Exercise prompt: For each record that follows, restate the text exactly and drop the pictures.

Itemized modification records:

****

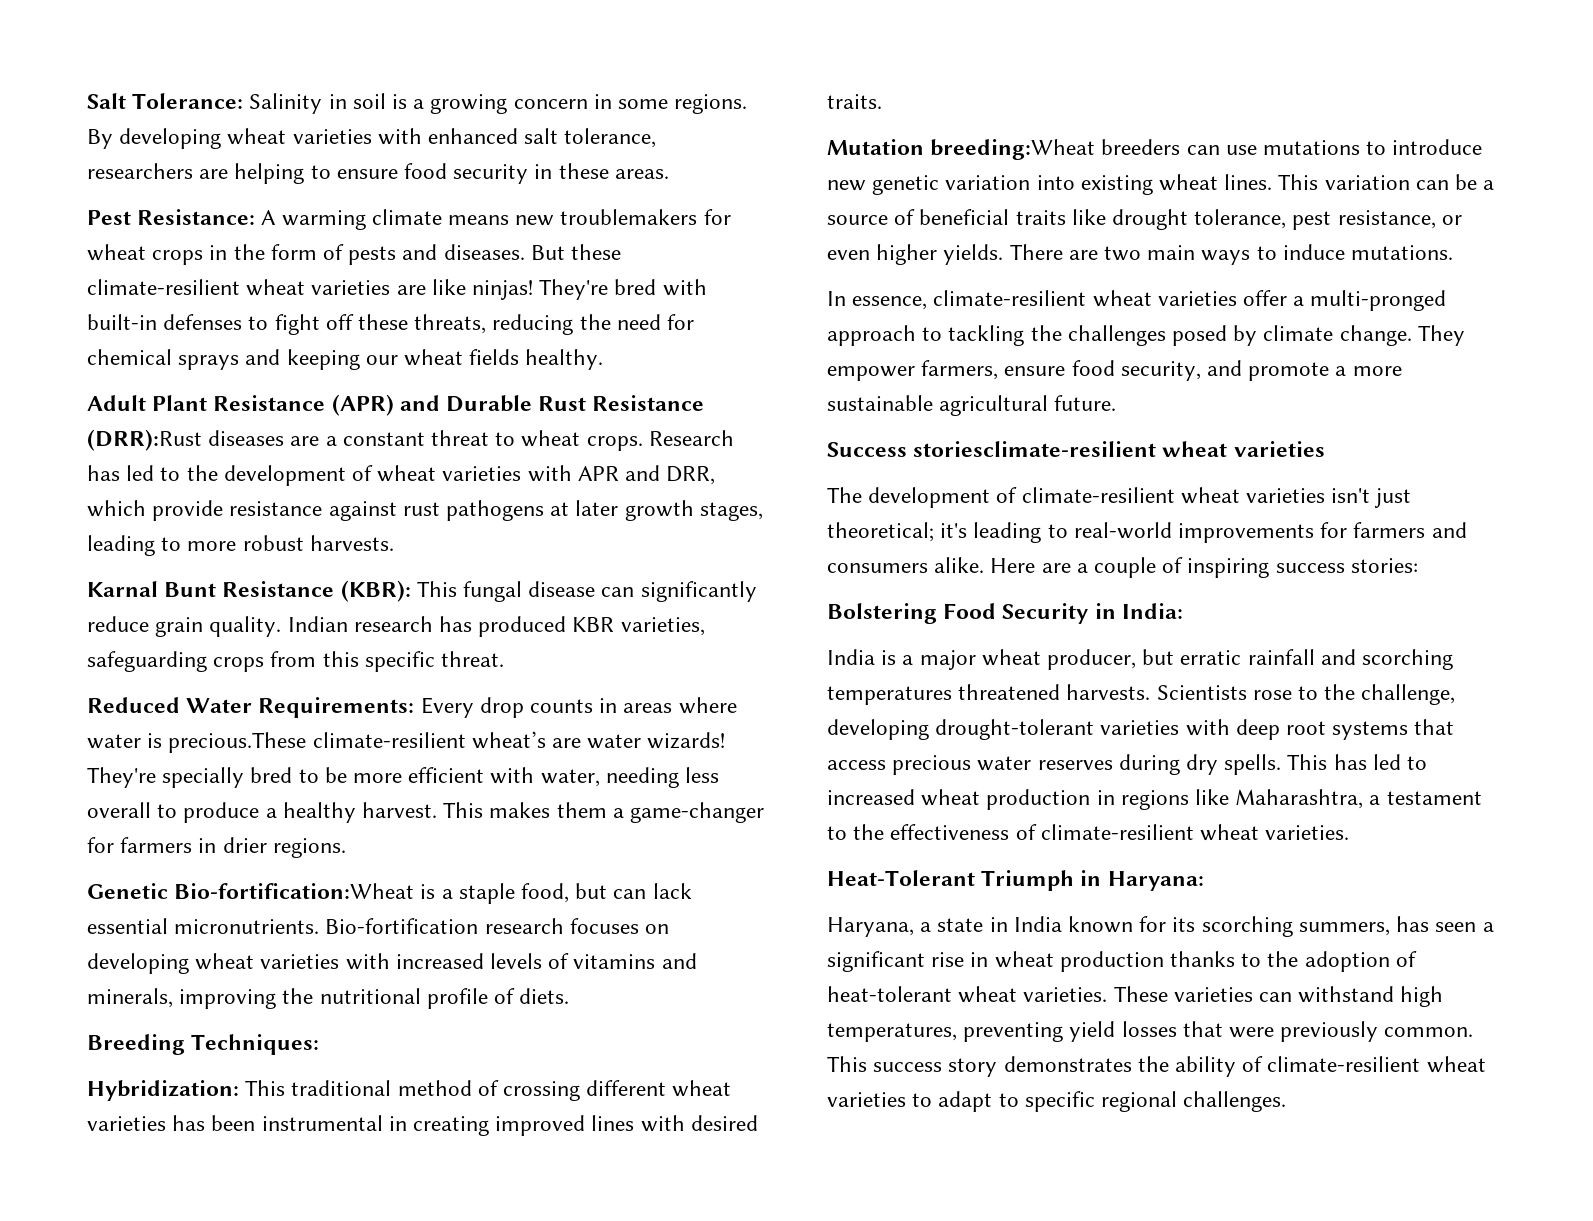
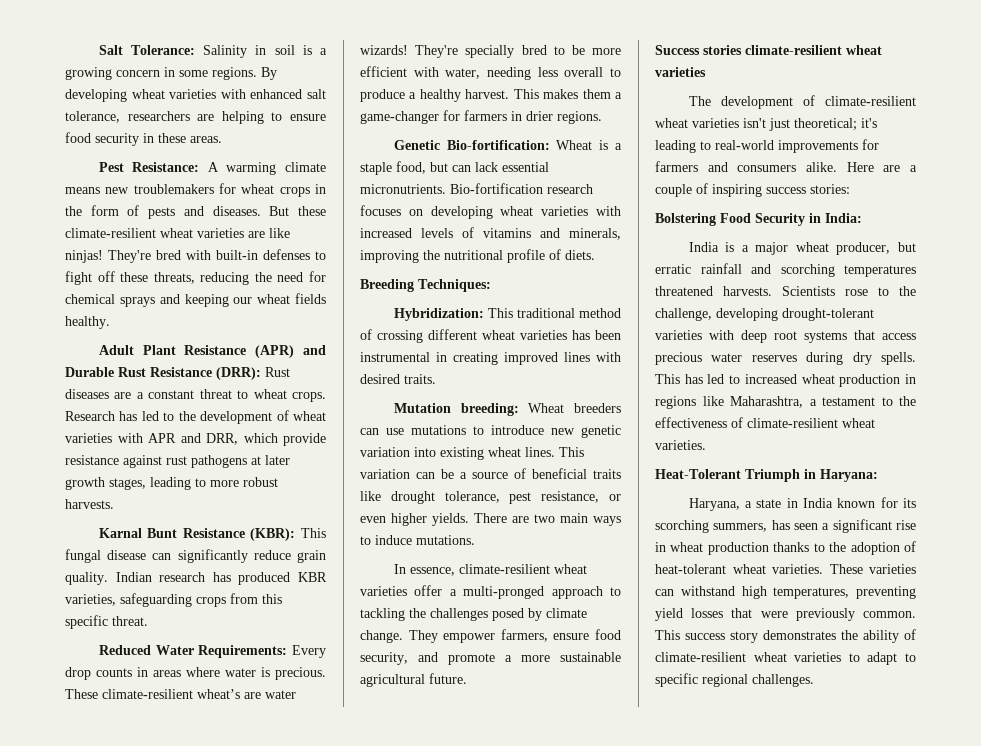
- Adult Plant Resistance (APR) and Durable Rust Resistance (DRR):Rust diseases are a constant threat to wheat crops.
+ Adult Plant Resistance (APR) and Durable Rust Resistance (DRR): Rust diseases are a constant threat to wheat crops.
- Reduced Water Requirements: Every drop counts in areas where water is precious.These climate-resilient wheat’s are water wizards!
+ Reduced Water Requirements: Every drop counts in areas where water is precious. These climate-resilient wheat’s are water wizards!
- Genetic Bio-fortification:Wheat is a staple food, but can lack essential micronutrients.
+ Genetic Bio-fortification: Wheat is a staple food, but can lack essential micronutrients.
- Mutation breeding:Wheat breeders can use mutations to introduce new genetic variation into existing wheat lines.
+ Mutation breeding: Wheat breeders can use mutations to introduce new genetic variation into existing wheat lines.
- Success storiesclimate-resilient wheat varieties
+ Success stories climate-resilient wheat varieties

****

Answer to this problem:
- Adult Plant Resistance (APR) and Durable Rust Resistance (DRR):Rust diseases are a constant threat to wheat crops.
+ Adult Plant Resistance (APR) and Durable Rust Resistance (DRR): Rust diseases are a constant threat to wheat crops.
- Reduced Water Requirements: Every drop counts in areas where water is precious.These climate-resilient wheat’s are water wizards!
+ Reduced Water Requirements: Every drop counts in areas where water is precious. These climate-resilient wheat’s are water wizards!
- Genetic Bio-fortification:Wheat is a staple food, but can lack essential micronutrients.
+ Genetic Bio-fortification: Wheat is a staple food, but can lack essential micronutrients.
- Mutation breeding:Wheat breeders can use mutations to introduce new genetic variation into existing wheat lines.
+ Mutation breeding: Wheat breeders can use mutations to introduce new genetic variation into existing wheat lines.
- Success storiesclimate-resilient wheat varieties
+ Success stories climate-resilient wheat varieties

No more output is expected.